Problem:
Take the records below and set down exactly the lines from the one with "margin-top: 4px ->" to the one with "text: qasje ->", ends included; do not copy the pictures.

Material provided:

========

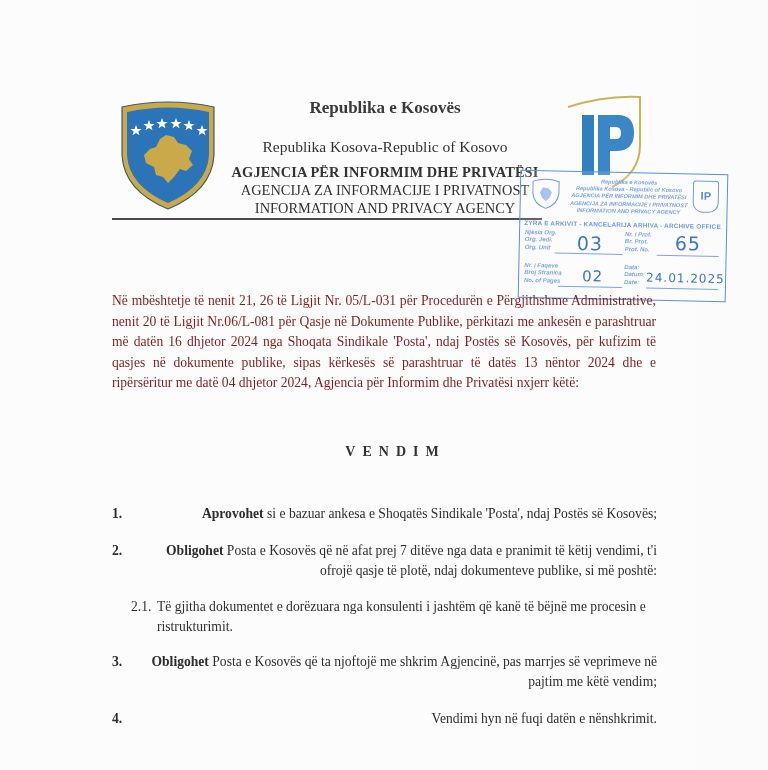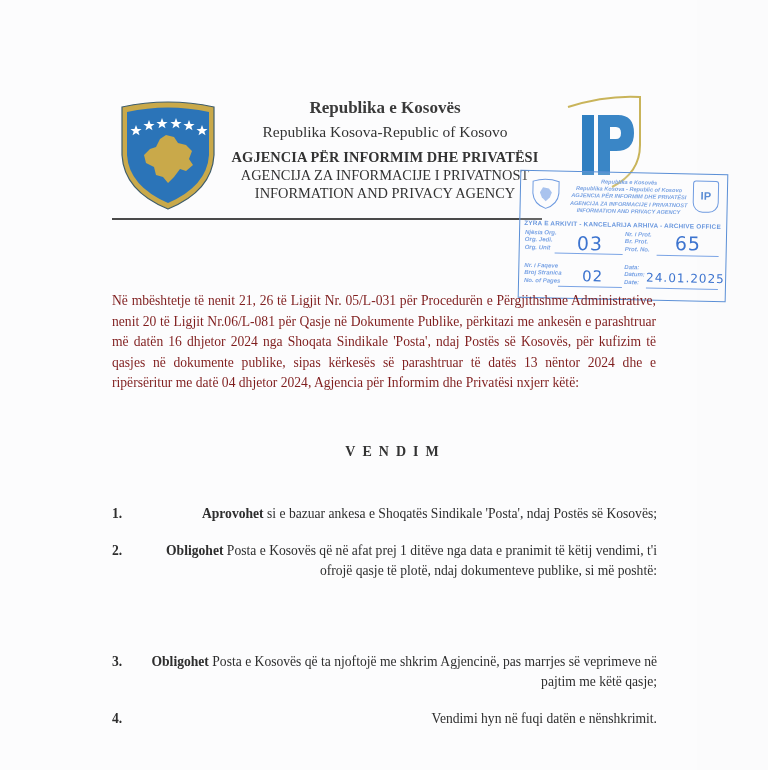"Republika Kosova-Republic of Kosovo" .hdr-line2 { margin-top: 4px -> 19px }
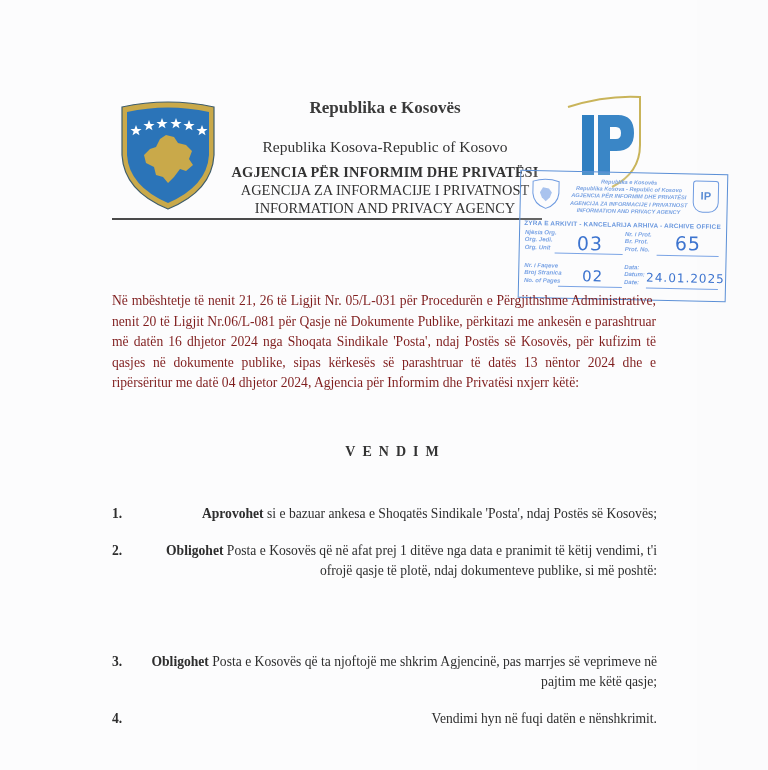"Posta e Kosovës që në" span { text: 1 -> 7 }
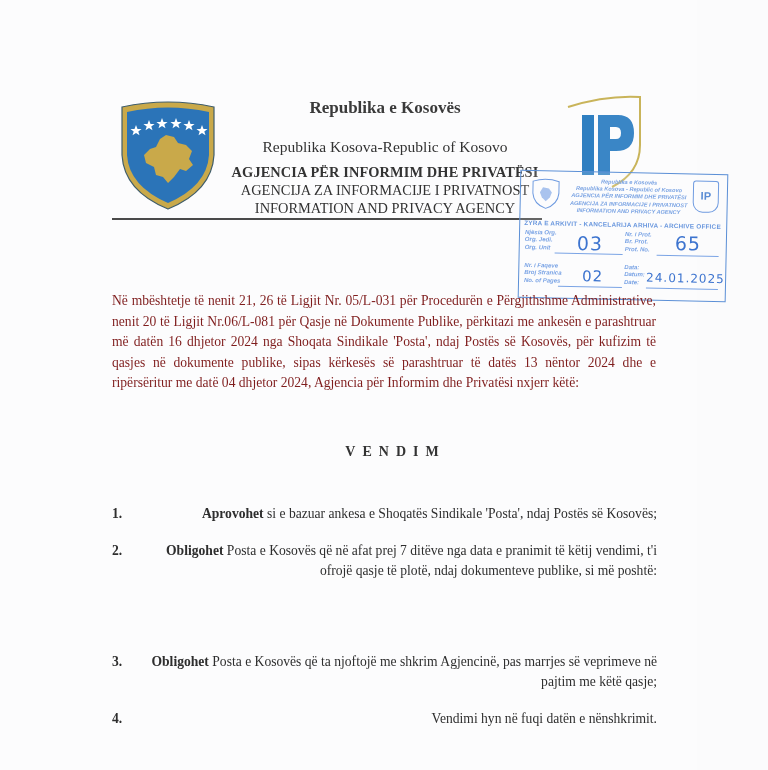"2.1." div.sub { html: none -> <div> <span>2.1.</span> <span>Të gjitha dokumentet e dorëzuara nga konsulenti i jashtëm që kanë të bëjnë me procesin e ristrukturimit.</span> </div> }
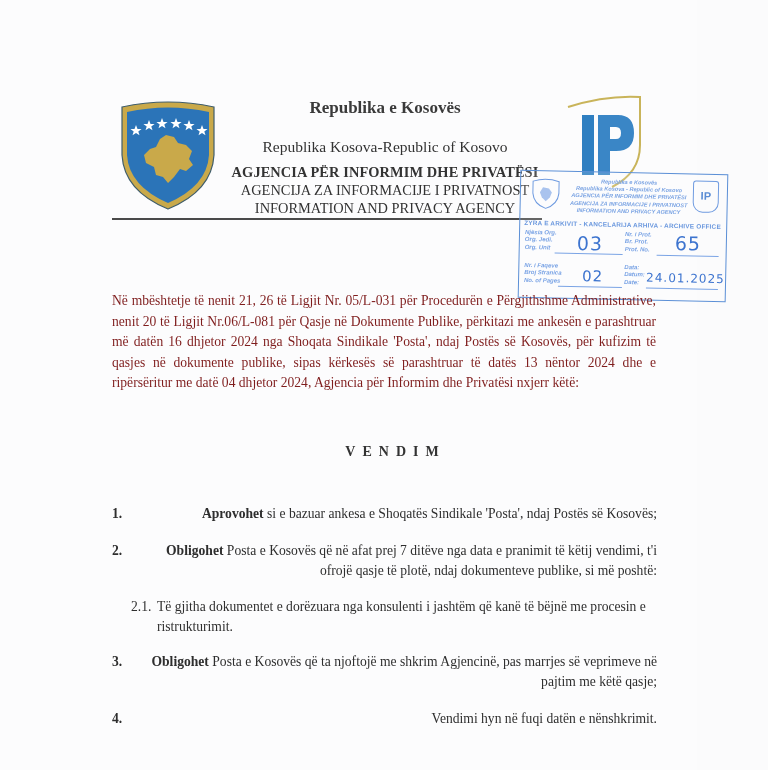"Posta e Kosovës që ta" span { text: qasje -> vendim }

========

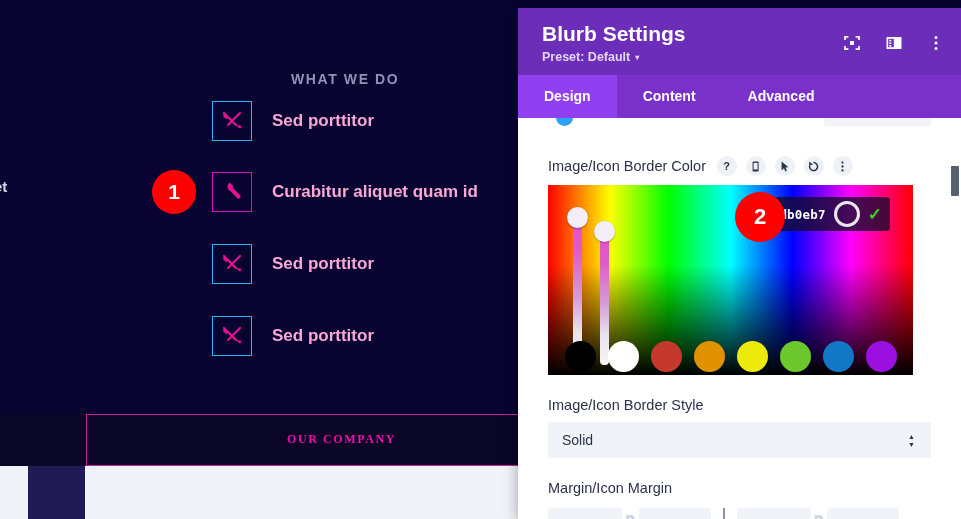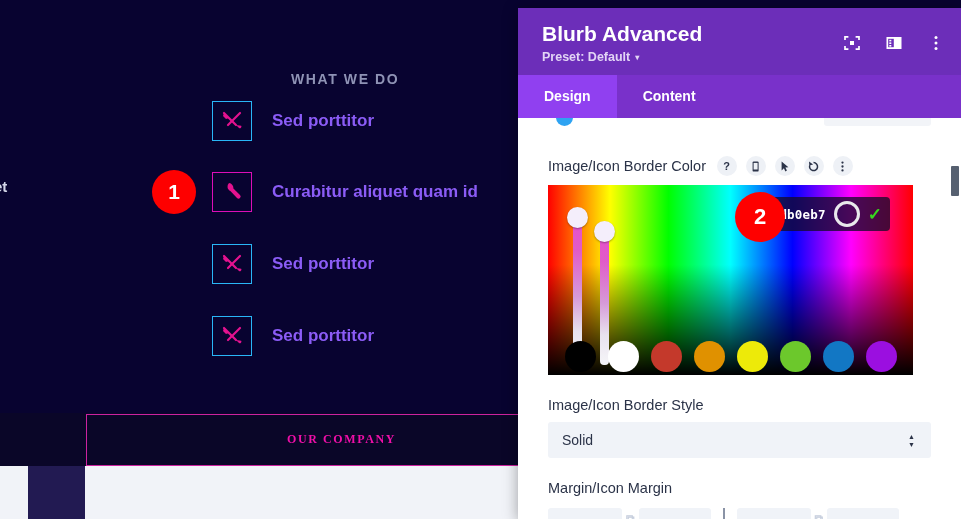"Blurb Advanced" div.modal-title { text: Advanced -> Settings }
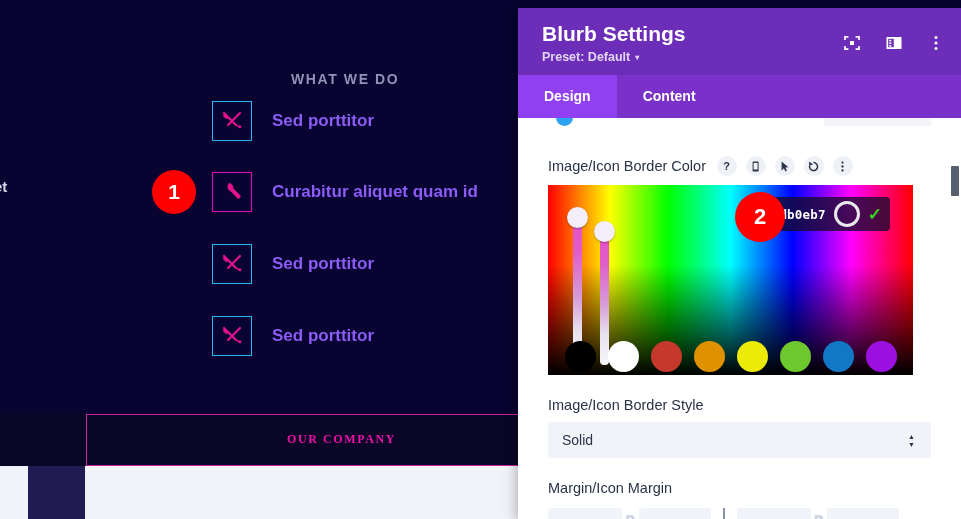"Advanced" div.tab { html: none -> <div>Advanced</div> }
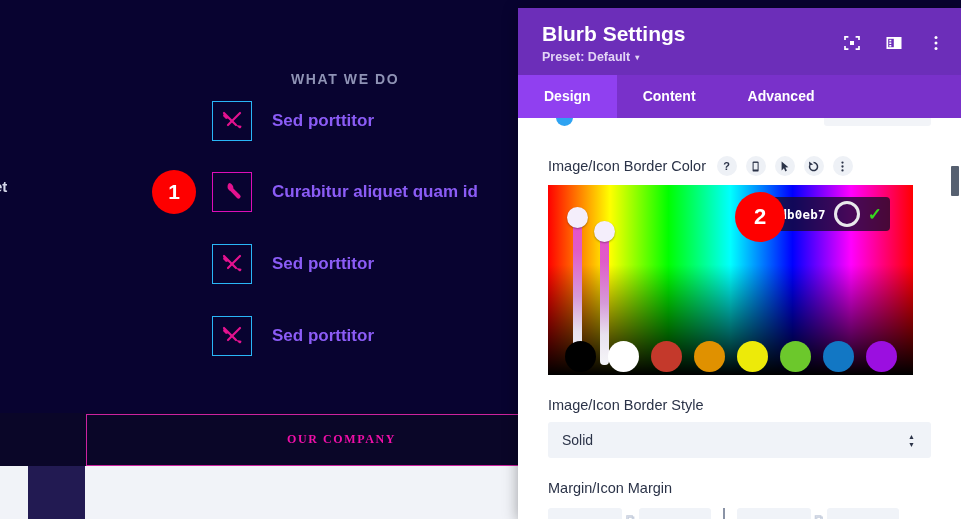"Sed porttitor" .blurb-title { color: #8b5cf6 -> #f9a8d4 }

========

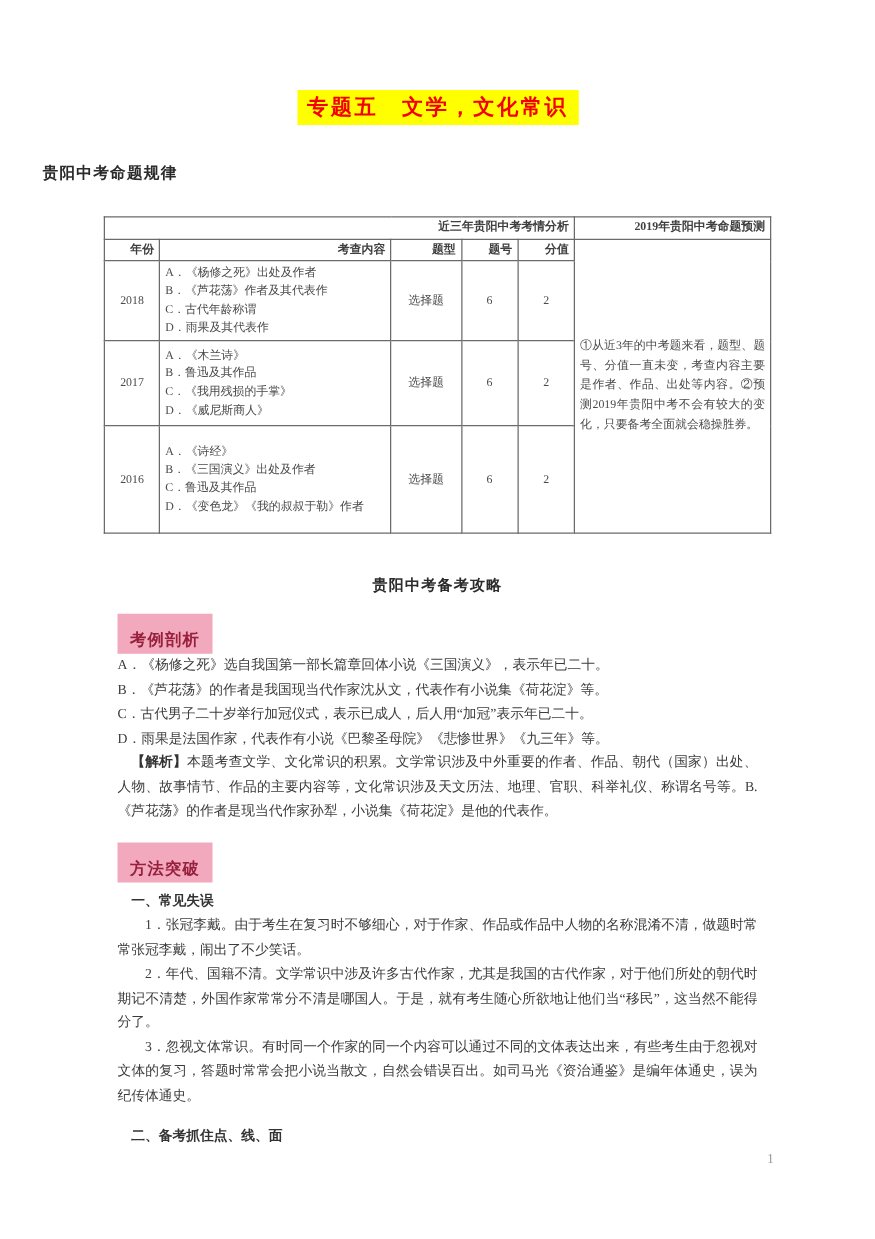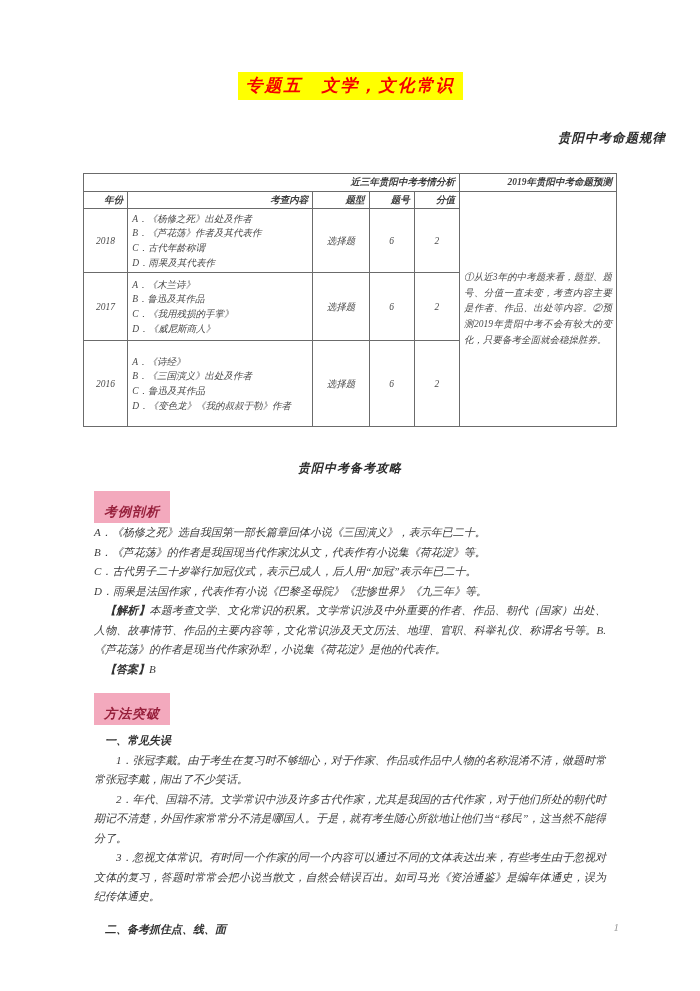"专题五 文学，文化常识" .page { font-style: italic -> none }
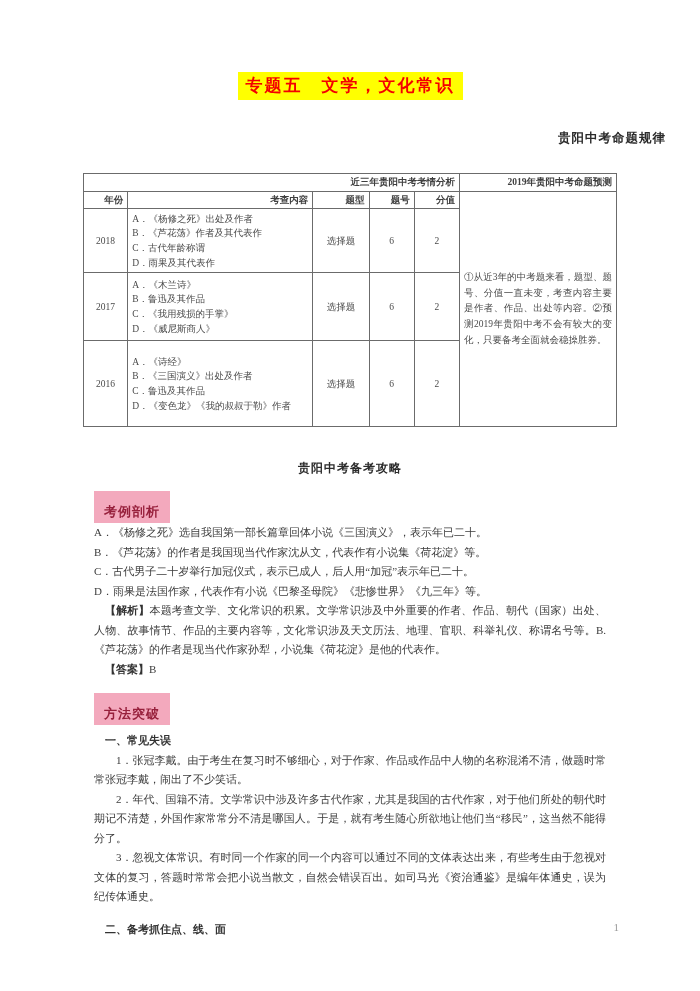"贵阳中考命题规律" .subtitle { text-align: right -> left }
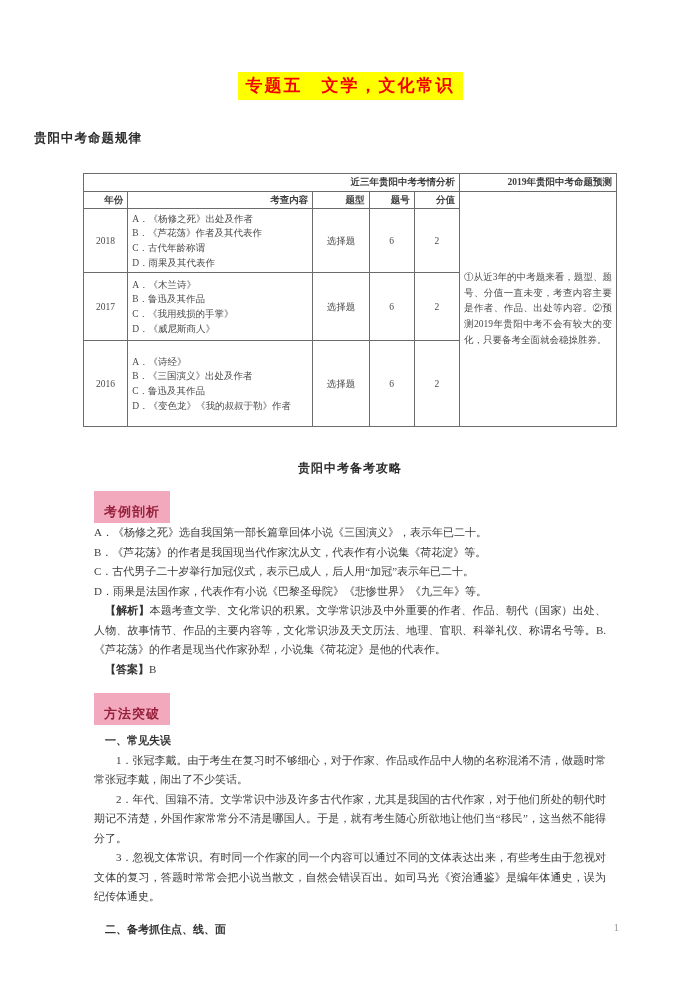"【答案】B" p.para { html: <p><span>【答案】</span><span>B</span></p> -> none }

========

Finished exercise:
"Republika Kosova-Republic of Kosovo" .hdr-line2 { margin-top: 4px -> 19px }
"Posta e Kosovës që në" span { text: 1 -> 7 }
"2.1." div.sub { html: none -> <div> <span>2.1.</span> <span>Të gjitha dokumentet e dorëzuara nga konsulenti i jashtëm që kanë të bëjnë me procesin e ristrukturimit.</span> </div> }
"Posta e Kosovës që ta" span { text: qasje -> vendim }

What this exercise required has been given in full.